Like their derivatives lacking organic substituents, halides and alkoxide ligands for the later organomain group compounds tend to hydrolyze. Organophosphorus and silanes exhibit this pattern:
R3SiCl + H2O -> R3SiOH + HCl
R2PCl + H2O -> R2POH + HCl

==Applications==
Consisting of the terrestrially most abundant elements, main group organometallic compounds have many and often large-scale uses.
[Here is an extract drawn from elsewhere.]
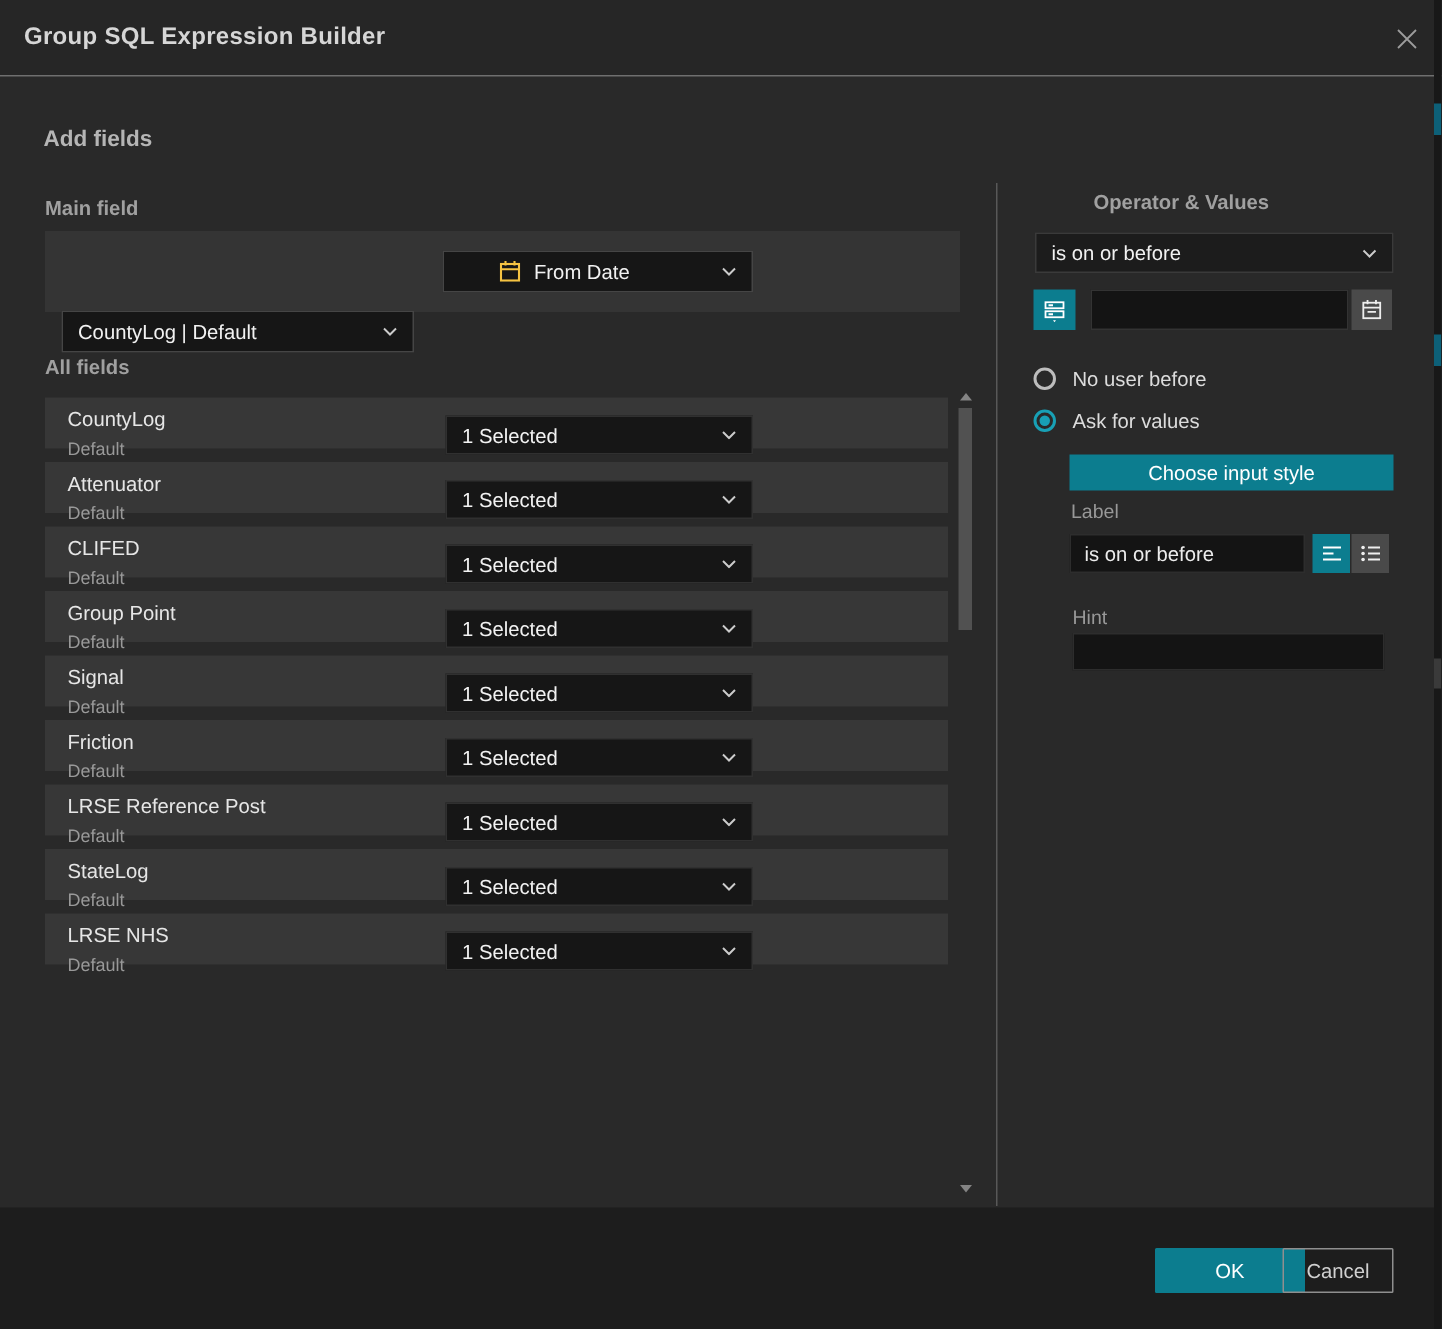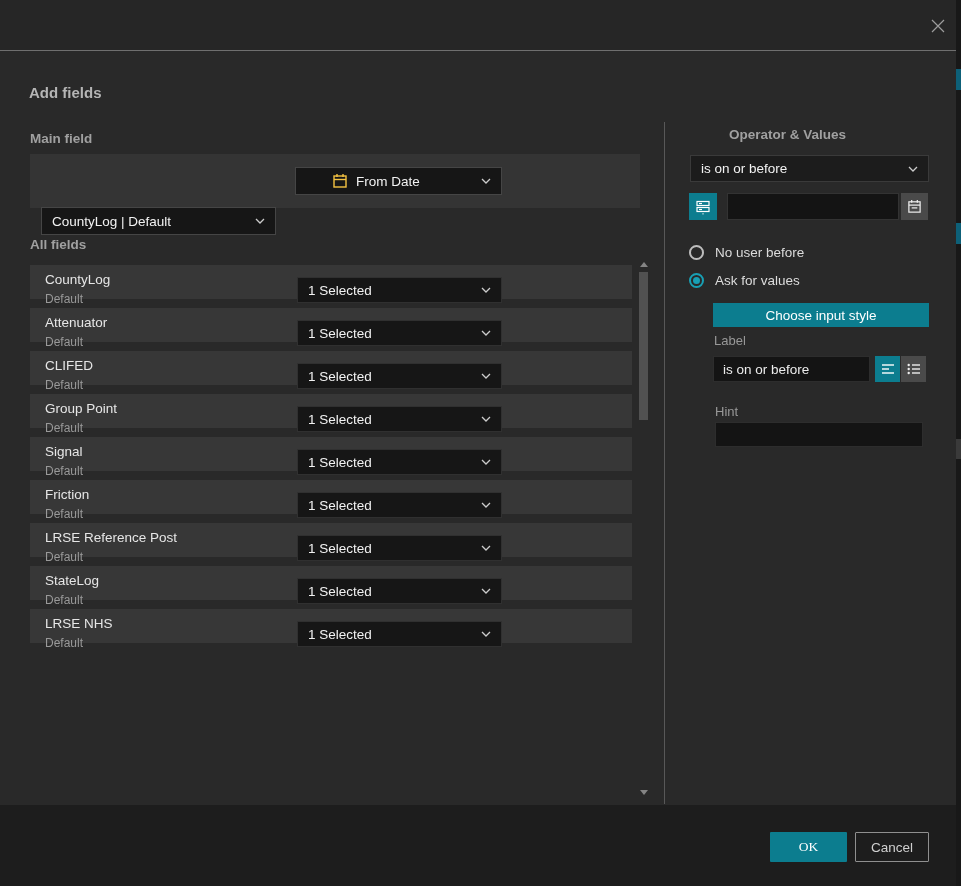"Group SQL Expression Builder" div.title { html: none -> <div>Group SQL Expression Builder</div> }
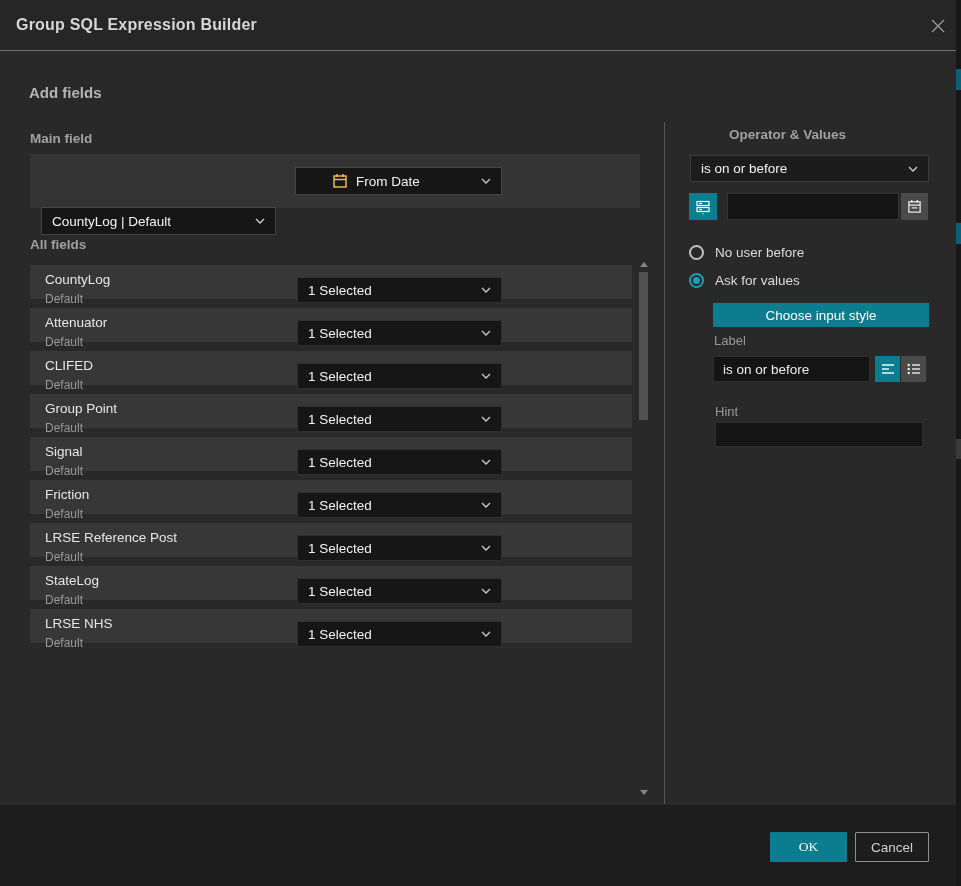"OK" .ok-btn { font-family: Liberation Serif, serif -> Liberation Sans, sans-serif; width: 77px -> 100px }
Commercially important examples include:
- siloxanes, which are used as coatings, surfactants, and caulks.
- alkyl lithium compounds, which are used as initiators of polymerization reactions (i.e. the polymerization of low cis polybutadiene) and as reagents
- ethyl aluminum chlorides are important in catalyzing polymer production, as in Ziegler Natta catalyst
- tertiary phosphines, which are used as ligands in homogeneous catalysis.

==History==
Main group organometallic chemistry is sometimes thought to start with publications on the organoarsenic compound called "Cadet's fuming liquid". This derivative of dimethylarsine is easily prepared and hence the subject of an early discovery. A major development was the popularization of Salvarsan, another organoarsenic compound at the beginning of the 1910s. Although ultimately a failed therapeutic, its use ushered in the field of chemotherapy.

An early step in main group organometallic chemistry (if one considers Zn to be a main group element) involved the synthesis of organozinc compounds diethyl zinc by Frankland.

Tetraethyllead is the focus of an infamous episode involving main group organometallic compounds. It was widely used as a fuel additive for much of the 20th century, until it was found to be chronic toxin.